Middle District of Alabama US Attorney Sandra J. Stewart stated in a press release that "Pytleski hung racially offensive homemade dolls on the fence of her next-door neighbors, an African American family, in an attempt make the family move away. Pytleski pleaded guilty to a criminal violation of the Fair Housing Act in March of this year. In her plea agreement, Pytleski specifically admitted to using the threat of force to intimidate her neighbors because of their race and because they were occupying a dwelling next to her."
Everett wrote at the time, "Videos show the dolls hanging from a fence facing another neighbor's yard. At the scene, many neighbors were unwilling to talk on-camera with WDHN as they feared retaliation. However, they did say there have been numerous attempts to have the dolls taken completely down, but no success has been made."
One resident, Leonard Herring, told Everett. "It don't take a genius to see a black doll, with a rope around its neck, hanging from a post or a tree with KKK."
Everett added, "Reports said police were able to persuade the dolls' owner to put the dolls on the other side of the fence, but that hasn’t stopped the creation of even more dolls."

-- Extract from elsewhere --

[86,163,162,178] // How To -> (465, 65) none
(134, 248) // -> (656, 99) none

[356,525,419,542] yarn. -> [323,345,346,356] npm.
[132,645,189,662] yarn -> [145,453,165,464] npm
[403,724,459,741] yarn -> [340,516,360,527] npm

According to the DOJ, "A person violates the Fair Housing Act if he or she uses force, or threatens the use of force, to willfully injure, intimidate, or interfere with, any person because of his or her race, color, religion, sex, handicap, familial status, or national origin, who is or has been engaged in the selling, purchasing, renting, financing, occupying, or contracting or negotiating for the sale, purchase, rental, financing, or occupation of any dwelling. The 12-month sentence, ordered on September 6, 2023, is the maximum allowed under the federal statute. There is no parole in the federal system."